Do Wii Virtual Console games not honor the system mono/stereo setting?
My main TV is an old and busted CRT with one nonfunctional speaker. Obviously, I have the Wii set to Mono sound.
However, when playing Super Mario World on the Wii via Virtual Console, I'm still missing one stereo channel. It's very obvious that this is the problem; stereo sound effects for things like pipe travel and the end-of-level iris are simply half missing, and some harmony and melody lines in some of the music are gone as well.
It seems as though the Virtual Console doesn't respect your Wii sound setting. I can find no references to this problem on the entire web (presumably because most modern gamers aren't troglodytes with busted TVs).
Can anyone confirm this problem? Is there a solution?
Solution 1:
The Wii VC games technically shouldn't obey the Wii sound settings because each game is suppose to be a direct port which is ran on top of an emulator. To my knowledge, the hardware for most (if not all) of the consoles that are emulated on the Wii did not have a stereo/mono option.
Instead, the Mono/Stereo output was controlled and toggled from within each game. As an example, I seem to recall the Final Fantasy games for the SNES had these settings in their options from within the game play menu.
I never played Super Mario World much as a kid (didn't own a SNES :( ) but Nintendo has always tried to spot-light the quality of their new hardware by the release of a few games that integrated most of the new technologies provided by their new hardware.
I think the SNES was the first Nintendo console to use stereo sound. Since, SMW had stereo sound, I doubt there was a way to cut if off because Nintendo would have wanted to show off the systems audio capabilities.
SOLUTION
Sorry for taking so long to respond to this with, um, an actual solution but there is a hardware way to fix this.

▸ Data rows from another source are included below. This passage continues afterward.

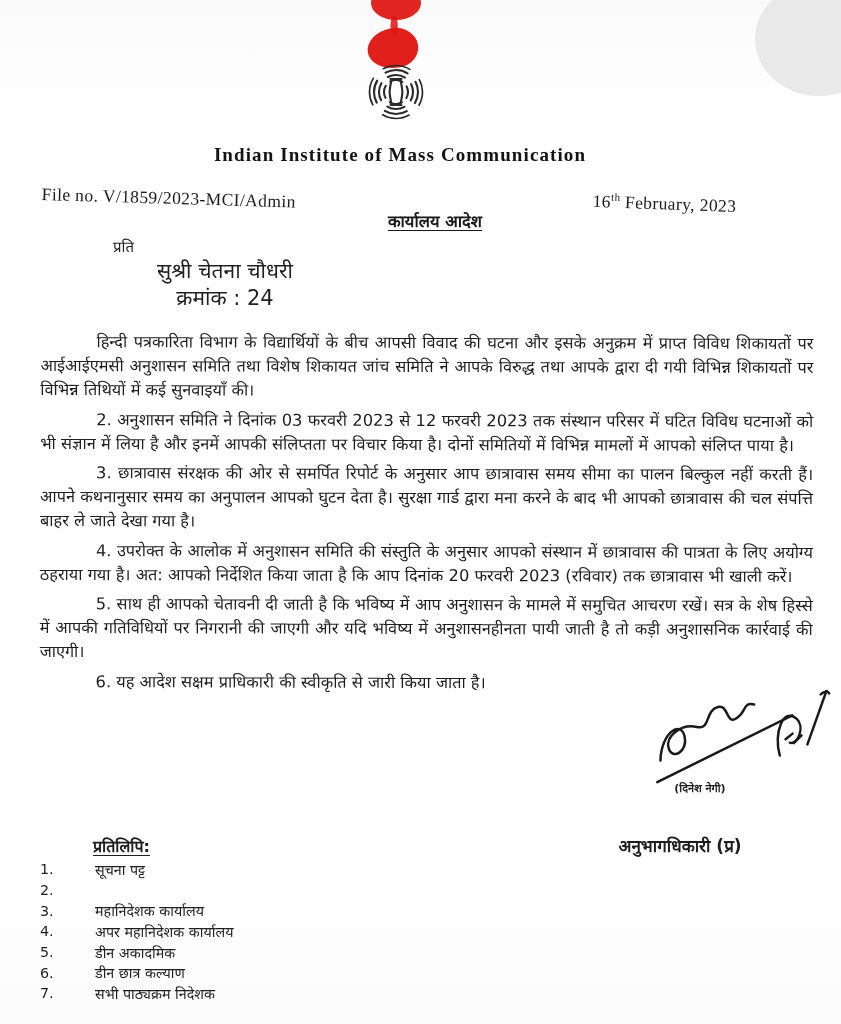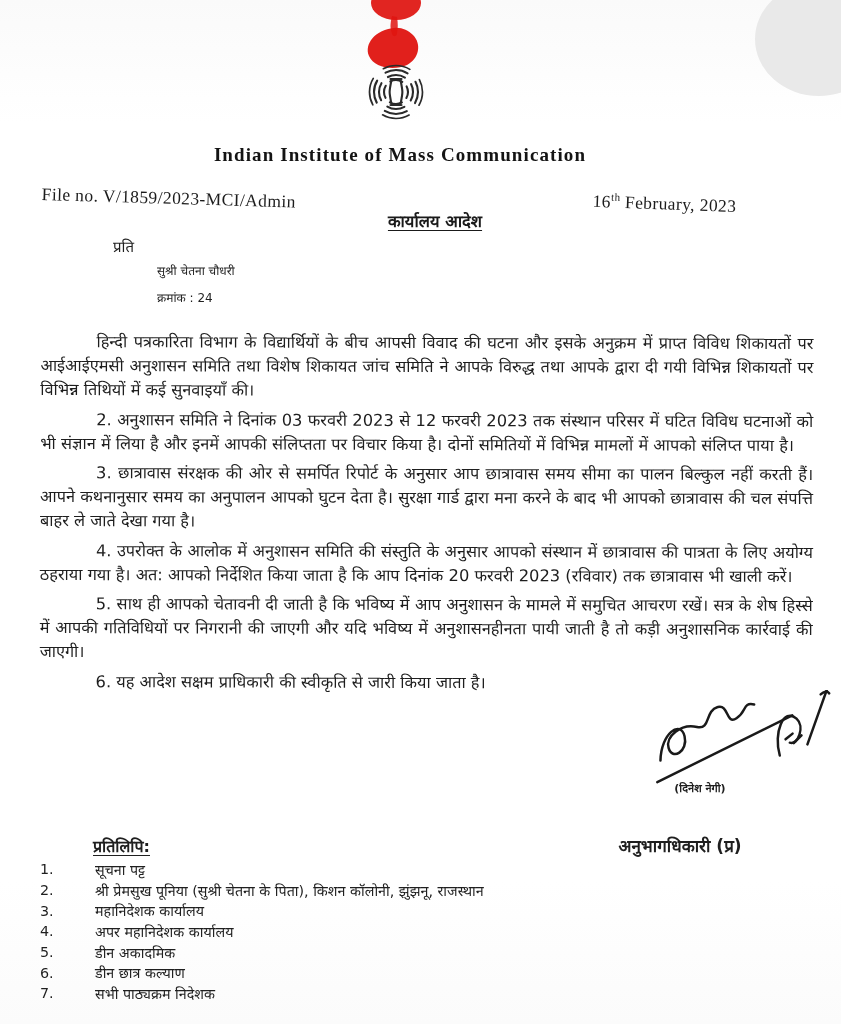--- a/index.html
+++ b/index.html
@@ -33,21 +33,21 @@
     font-family:"Liberation Serif","DejaVu Serif",serif; color:#1c1c1c;
     transform:rotate(2.1deg); transform-origin:left top; letter-spacing:.4px;
   }
   .date-line sup{ font-size:11px; }
   .subject{
     position:absolute; left:0; top:209px; width:870px; text-align:center;
     font-size:16.5px; font-weight:bold; text-decoration:underline;
     text-underline-offset:3px; color:#1a1a1a;
   }
   .salutation{ position:absolute; left:113px; top:236px; font-size:15px; }
-  .recipient{ position:absolute; left:157px; top:258px; font-size:12px; line-height:27px; }
+  .recipient{ position:absolute; left:157px; top:258px; font-size:21px; line-height:27px;text-align:center; }
   .recipient div{ white-space:nowrap; }
   .letter-body{
     position:absolute; left:40px; top:331px; width:773px;
     font-size:16.3px; line-height:24.2px; text-align:justify; color:#1e1e1e;
     transform:rotate(.15deg);
   }
   .letter-body p{ margin:0 0 5px 0; text-indent:56px; }
   .sig-scrawl{ position:absolute; left:645px; top:690px; width:192px; height:98px; }
   .sig-name{
     position:absolute; left:620px; top:780px; width:160px; text-align:center;
@@ -128,21 +128,20 @@
 
   <div class="copies-heading">प्रतिलिपि:</div>
 
   <div class="copies-list">
     <div class="row">
       <span class="num">1.</span>
       <span class="txt">सूचना पट्ट</span>
     </div>
     <div class="row">
       <span class="num">2.</span>
-      <span class="txt">श्री प्रेमसुख पूनिया (सुश्री चेतना के पिता), किशन कॉलोनी, झुंझनू, राजस्थान</span>
     </div>
     <div class="row">
       <span class="num">3.</span>
       <span class="txt">महानिदेशक कार्यालय</span>
     </div>
     <div class="row">
       <span class="num">4.</span>
       <span class="txt">अपर महानिदेशक कार्यालय</span>
     </div>
     <div class="row">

Plug your left and right audio RCA cables (which I assume you are using) into an RCA splitter. You can then plug your one cable into your working TV channel and you will get both audio channels to play through the one speaker.
Here is an example of what you are looking for. As you can see, these things are dirt cheap, and if shipping isn't an option, you can probably find one in a local Walmart, Target, RadioShack (or international equivalent.)

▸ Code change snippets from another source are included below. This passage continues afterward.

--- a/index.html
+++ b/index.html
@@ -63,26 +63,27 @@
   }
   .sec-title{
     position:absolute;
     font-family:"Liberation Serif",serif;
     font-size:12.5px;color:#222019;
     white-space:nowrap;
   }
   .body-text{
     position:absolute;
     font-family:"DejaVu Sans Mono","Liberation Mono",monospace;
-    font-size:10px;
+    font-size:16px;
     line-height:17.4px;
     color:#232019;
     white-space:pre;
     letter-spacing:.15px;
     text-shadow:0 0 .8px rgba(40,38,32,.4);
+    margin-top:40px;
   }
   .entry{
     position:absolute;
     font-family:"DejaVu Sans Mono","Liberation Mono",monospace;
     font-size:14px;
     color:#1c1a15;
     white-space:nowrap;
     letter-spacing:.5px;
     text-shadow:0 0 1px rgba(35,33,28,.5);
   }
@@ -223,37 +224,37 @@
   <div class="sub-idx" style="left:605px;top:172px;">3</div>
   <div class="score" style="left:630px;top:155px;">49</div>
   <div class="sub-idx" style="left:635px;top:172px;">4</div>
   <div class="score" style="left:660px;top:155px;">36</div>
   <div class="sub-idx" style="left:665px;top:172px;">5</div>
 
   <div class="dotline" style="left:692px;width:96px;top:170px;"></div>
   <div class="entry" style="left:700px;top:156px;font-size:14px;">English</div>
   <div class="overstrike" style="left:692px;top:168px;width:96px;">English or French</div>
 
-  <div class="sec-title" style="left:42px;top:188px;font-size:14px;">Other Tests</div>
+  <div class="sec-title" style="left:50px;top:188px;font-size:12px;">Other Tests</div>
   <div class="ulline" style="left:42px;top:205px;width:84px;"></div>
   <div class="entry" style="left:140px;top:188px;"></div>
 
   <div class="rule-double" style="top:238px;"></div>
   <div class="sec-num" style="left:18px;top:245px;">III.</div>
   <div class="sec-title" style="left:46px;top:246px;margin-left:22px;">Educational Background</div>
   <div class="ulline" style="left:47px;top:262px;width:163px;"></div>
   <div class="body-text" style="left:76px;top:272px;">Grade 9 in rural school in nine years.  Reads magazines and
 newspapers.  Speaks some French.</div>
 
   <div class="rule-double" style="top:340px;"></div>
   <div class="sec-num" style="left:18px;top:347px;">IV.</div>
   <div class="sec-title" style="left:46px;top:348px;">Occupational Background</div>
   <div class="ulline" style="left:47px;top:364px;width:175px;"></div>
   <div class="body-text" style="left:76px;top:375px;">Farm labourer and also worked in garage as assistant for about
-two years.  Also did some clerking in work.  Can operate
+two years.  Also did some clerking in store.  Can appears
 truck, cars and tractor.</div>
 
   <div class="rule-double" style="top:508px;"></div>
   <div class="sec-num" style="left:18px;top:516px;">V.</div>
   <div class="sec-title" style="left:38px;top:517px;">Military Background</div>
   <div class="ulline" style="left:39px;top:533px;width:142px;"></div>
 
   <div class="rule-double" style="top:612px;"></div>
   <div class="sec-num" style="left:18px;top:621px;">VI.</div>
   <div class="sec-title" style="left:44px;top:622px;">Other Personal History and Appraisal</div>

I actually have a couple of these splitters and they were necessary in my childhood because I only had a mono-input TV in my gaming room. I actually daisy-chained some of them because I had a bunch of gaming systems as a kid and I didn't have a multi-input box. To much daisy-chaining will degrade the quality of the sound, but I'm guessing with your setup that's not going to be an issue.
Solution 2:
Months later, when responding to a comment on this answer, it finally occurred to me: some SNES games have in-game Stereo/Mono controls.
They couldn't very well have observed the Wii's setting when some games have one of their own. Or, well, they could have, but it would yield confusing or inconsistent behavior. Nintendo chose consistency, and so it just happens that people in my very rare situation are screwed with less optiony games, like Super Mario World.